→ Material supplied:

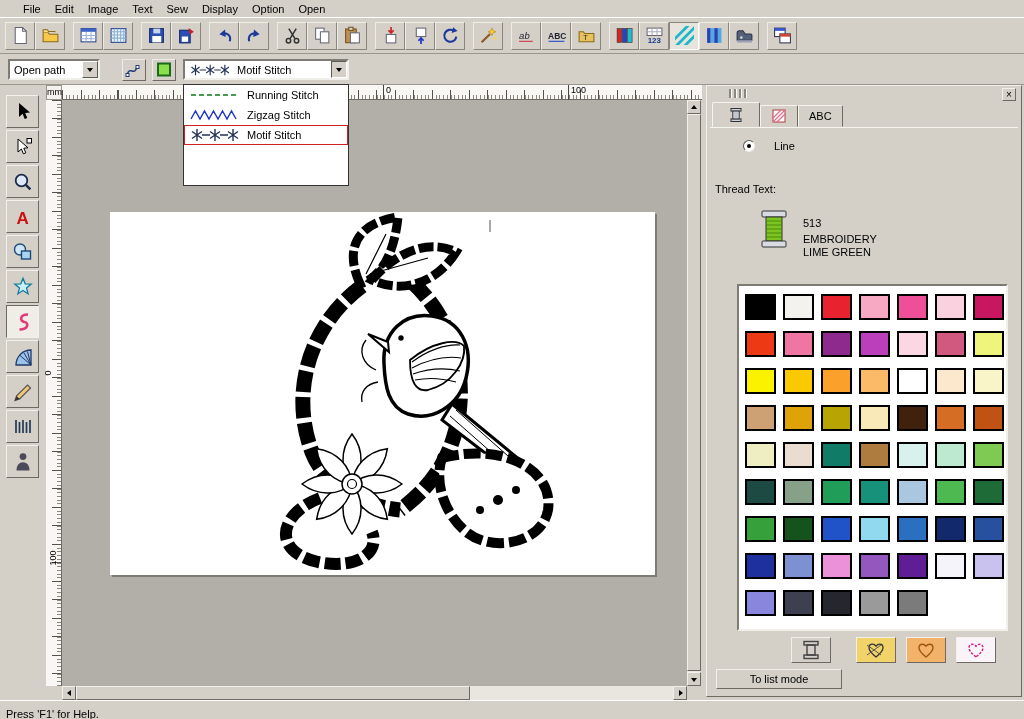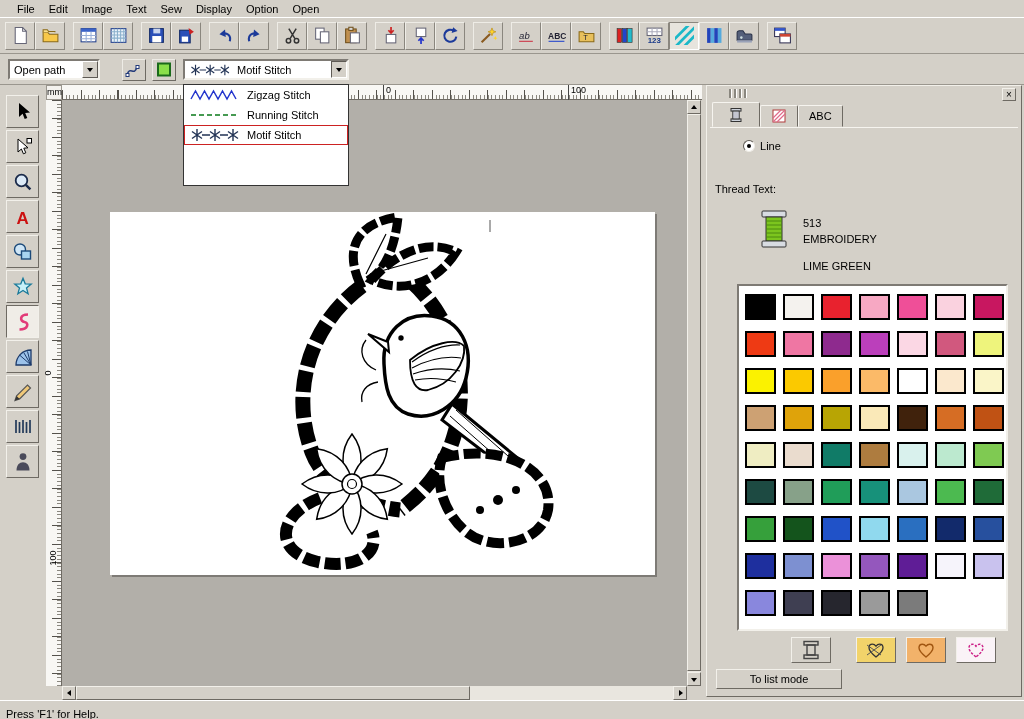--- a/index.html
+++ b/index.html
@@ -1,21 +1,21 @@
 <!DOCTYPE html>
 <html><head>
 <meta charset="utf-8">
 <style>
 *{margin:0;padding:0;box-sizing:border-box}
 html,body{width:1024px;height:719px}
 body{position:relative;overflow:hidden;font-family:"Liberation Sans",sans-serif;font-size:11px;background:#d4d0c8;color:#000}
 button{font-family:inherit;font-size:inherit;cursor:default}
 div,span,label{cursor:default}
 
-#menubar{position:absolute;left:0;top:0;width:1024px;height:17px;display:flex;align-items:center;padding-left:10px}
+#menubar{position:absolute;left:0;top:0;width:1024px;height:17px;display:flex;align-items:center;padding-left:16px}
 #menubar .mi{padding:1px 7px}
 
 #toolbar{position:absolute;left:0;top:17px;width:1024px;height:37px;border-top:1px solid #fff;border-bottom:1px solid #9a968e;display:flex;align-items:center;padding-left:5px}
 .tb-group{display:flex;margin-right:8px}
 .tbtn{width:30px;height:28px;background:#d4d0c8;border:1px solid;border-color:#eeece6 #8a867e #8a867e #eeece6;display:flex;align-items:center;justify-content:center;padding:0}
 .tbtn svg{width:19px;height:19px}
 .tbtn.pressed{border-color:#8a867e #fff #fff #8a867e;background:#e7e4dd}
 #toolbar2{position:absolute;left:0;top:54px;width:1024px;height:31px;border-bottom:1px solid #9a968e}
 .combo{position:absolute;height:21px;display:flex;background:#fff;border:2px solid;border-color:#7e7a74 #f2f0ea #f2f0ea #7e7a74}
 .combo .val{flex:1;padding:4px 4px;white-space:nowrap;overflow:hidden;display:flex;align-items:center;gap:4px}
@@ -434,29 +434,29 @@
   <div class="sb-thumb" style="left:14px;top:0;width:394px;height:14px"></div>
   <button class="sb-btn" style="right:0;top:0">
       <i class="tri right"></i>
     </button>
 </div>
 <div id="sb-corner"></div>
 
 <div id="stitch-dropdown">
   <div class="dd-item">
     <svg viewBox="0 0 54 16">
-        <path d="M2 12L6.5 4l4.5 8L15.5 4l4.5 8L24.5 4l4.5 8L33.5 4l4.5 8L42.5 4 47 12" fill="none" stroke="#2233cc" stroke-width="1.4"></path>
-      </svg>
-    <span>Zigzag Stitch</span>
+        <path d="M2 8h48" stroke="#0a7a1a" stroke-width="1.6" stroke-dasharray="5 3" fill="none"></path>
+      </svg>
+    <span>Running Stitch</span>
   </div>
   <div class="dd-item">
     <svg viewBox="0 0 54 16">
-        <path d="M2 8h48" stroke="#0a7a1a" stroke-width="1.6" stroke-dasharray="5 3" fill="none"></path>
-      </svg>
-    <span>Running Stitch</span>
+        <path d="M2 12L6.5 4l4.5 8L15.5 4l4.5 8L24.5 4l4.5 8L33.5 4l4.5 8L42.5 4 47 12" fill="none" stroke="#2233cc" stroke-width="1.4"></path>
+      </svg>
+    <span>Zigzag Stitch</span>
   </div>
   <div class="dd-item sel">
     <svg viewBox="0 0 54 16">
       <g stroke="#223355" stroke-width="1.4" fill="none">
         <path d="M8 2v12M3 4.5l10 7M13 4.5l-10 7"></path>
         <path d="M26 2v12M21 4.5l10 7M31 4.5l-10 7"></path>
         <path d="M44 2v12M39 4.5l10 7M49 4.5l-10 7"></path>
         <path d="M13 8h8M31 8h8"></path>
       </g>
     </svg>
@@ -491,34 +491,34 @@
       </svg>
     </div>
     <div class="tab">
         <span>ABC</span>
       </div>
   </div>
   <div class="tabline"></div>
 
   <div style="position:absolute;left:36px;top:54px">
     <span class="radio"><i></i></span>
-    <span style="margin-left:2px">Line</span>
+    <span style="margin-left:16px">Line</span>
   </div>
 
   <span style="position:absolute;left:8px;top:97px">Thread Text:</span>
 
   <svg style="position:absolute;left:52px;top:124px" width="30" height="38" viewBox="0 0 30 38">
     <rect x="3" y="1" width="24" height="6" rx="1" fill="#d8dce2" stroke="#333"></rect>
     <rect class="spool-core" x="7" y="7" width="16" height="24" fill="#7cc51e" stroke="#333"></rect>
     <path d="M7 11h16M7 15h16M7 19h16M7 23h16M7 27h16" stroke="#4c8a10" stroke-width="1"></path>
     <rect x="3" y="31" width="24" height="6" rx="1" fill="#d8dce2" stroke="#333"></rect>
   </svg>
   <span style="position:absolute;left:96px;top:131px">513</span>
   <span style="position:absolute;left:96px;top:147px">EMBROIDERY</span>
-  <span style="position:absolute;left:96px;top:174px">LIME GREEN</span>
+  <span style="position:absolute;left:96px;top:160px">LIME GREEN</span>
 
   <div id="palette-box">
     <div id="palette-grid">
         <div class="swatch" style="background: rgb(0, 0, 0);"></div>
         <div class="swatch" style="background: rgb(244, 242, 238);"></div>
         <div class="swatch" style="background: rgb(232, 34, 46);"></div>
         <div class="swatch" style="background: rgb(247, 168, 195);"></div>
         <div class="swatch" style="background: rgb(239, 79, 152);"></div>
         <div class="swatch" style="background: rgb(250, 210, 223);"></div>
         <div class="swatch" style="background: rgb(200, 23, 96);"></div>

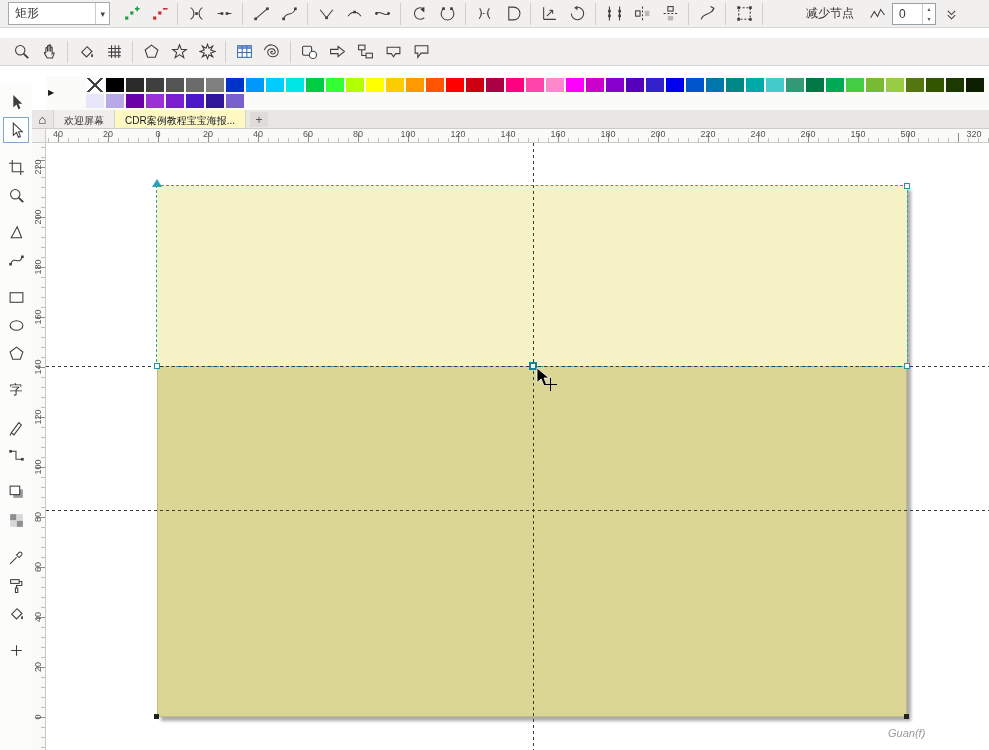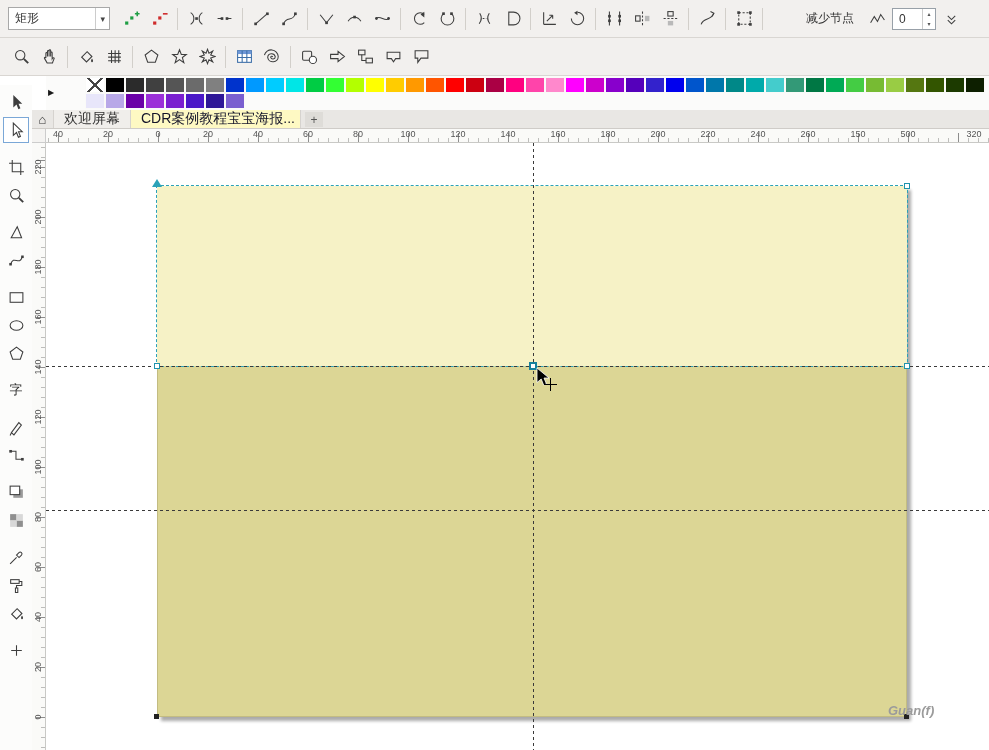--- a/index.html
+++ b/index.html
@@ -2,21 +2,21 @@
 <html><head>
 <meta charset="utf-8">
 <style>
   * { margin:0; padding:0; box-sizing:border-box; }
   html,body { width:989px; height:750px; }
   body { font-family:"Liberation Sans", sans-serif; font-size:12px; color:#333; background:#fff; overflow:hidden; }
   #app { position:relative; width:989px; height:750px; background:#fff; }
 
   
   .propbar, .toolbar2 {
-    position:absolute; left:0; width:100%; height:38px;
+    position:absolute; left:0; width:100%; height:28px;
     background:#f2f0ee; border-bottom:1px solid #d9d6d2;
     display:flex; align-items:center; padding-left:8px; gap:2px;
   }
   .propbar { top:0; }
   .toolbar2 { top:38px; }
   .btnrow { display:flex; align-items:center; gap:2px; }
   .tbtn { width:26px; height:26px; display:flex; align-items:center; justify-content:center; border-radius:2px; flex:0 0 auto; }
   .tbtn svg { display:block; }
   .vsep { width:1px; height:22px; background:#d2cfca; margin:0 3px; flex:0 0 auto; }
   .dropdown {
@@ -36,21 +36,21 @@
   .pal-rows { margin-left:39px; padding-top:1px; }
   .pal-row { display:flex; height:16px; }
   .swatch { width:20px; height:16px; border:1px solid #fafaf8; flex:0 0 auto; }
   .swatch.none { background:
       linear-gradient(45deg, transparent 44%, #444 44%, #444 56%, transparent 56%),
       linear-gradient(-45deg, transparent 44%, #444 44%, #444 56%, transparent 56%), #fff; }
 
   
   .tabbar { position:absolute; left:32px; top:110px; right:0; height:19px; background:#e9e7e4; border-bottom:1px solid #cfccc8; display:flex; align-items:stretch; }
   .home-btn { width:22px; display:flex; align-items:center; justify-content:center; font-size:13px; color:#333; border-right:1px solid #d6d3cf; }
-  .tab { display:flex; align-items:center; padding:0 10px; font-size:14px; color:#333; border-right:1px solid #d6d3cf; background:#f0eeeb; white-space:nowrap; overflow:hidden; max-width:170px; }
+  .tab { display:flex; align-items:flex-end; padding:0 10px; font-size:10px; color:#333; border-right:1px solid #d6d3cf; background:#f0eeeb; white-space:nowrap; overflow:hidden; max-width:170px; }
   .tab.active { background:#fef9c3; color:#14142a; }
   .newtab { width:18px; height:15px; margin:2px 0 0 4px; background:#dedcd8; display:flex; align-items:center; justify-content:center; font-size:12px; color:#555; }
 
   
   .corner { position:absolute; left:32px; top:129px; width:14px; height:14px; background:#f4f3f1; border-right:1px solid #ccc; border-bottom:1px solid #ccc; }
   .hruler {
     position:absolute; left:46px; top:129px; right:0; height:14px;
     background-color:#fafaf8; border-bottom:1px solid #c9c9c6;
     background-image:
       repeating-linear-gradient(90deg, #8d8d8d 0 1px, transparent 1px 50px),
@@ -89,21 +89,21 @@
   .gv { position:absolute; top:0; bottom:0; width:1px;
         background:repeating-linear-gradient(180deg, #3a3a3a 0 3px, transparent 3px 6px); }
   .node { position:absolute; width:6px; height:6px; background:#fff; border:1px solid #1f93ac; }
   .node-black { position:absolute; width:5px; height:5px; background:#222; }
   .node-tri { position:absolute; width:0; height:0; border-left:5px solid transparent; border-right:5px solid transparent; border-bottom:8px solid #2ba2b8; }
   .node-active { position:absolute; width:8px; height:8px; background:#fff; border:2px solid #16819c; }
   .cursor { position:absolute; }
   .cross { position:absolute; width:13px; height:13px; }
   .cross:before { content:""; position:absolute; left:0; right:0; top:6px; height:1px; background:#000; }
   .cross:after  { content:""; position:absolute; top:0; bottom:0; left:6px; width:1px; background:#000; }
-  .watermark { position:absolute; left:842px; top:560px; color:#9b9b9b; font-size:13px; font-style:italic;font-weight:bold; }
+  .watermark { position:absolute; left:842px; top:584px; color:#9b9b9b; font-size:11px; font-style:italic; }
 </style>
 </head>
 <body>
 
 <div id="app">
 
   <div class="propbar">
     <div class="dropdown">
       <span>矩形</span>
       <span class="dd-arrow">▾</span>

→ Assignment:
Look through the data above for lines holding the word "right". State how many there are and nothing else.

→ Task response:
11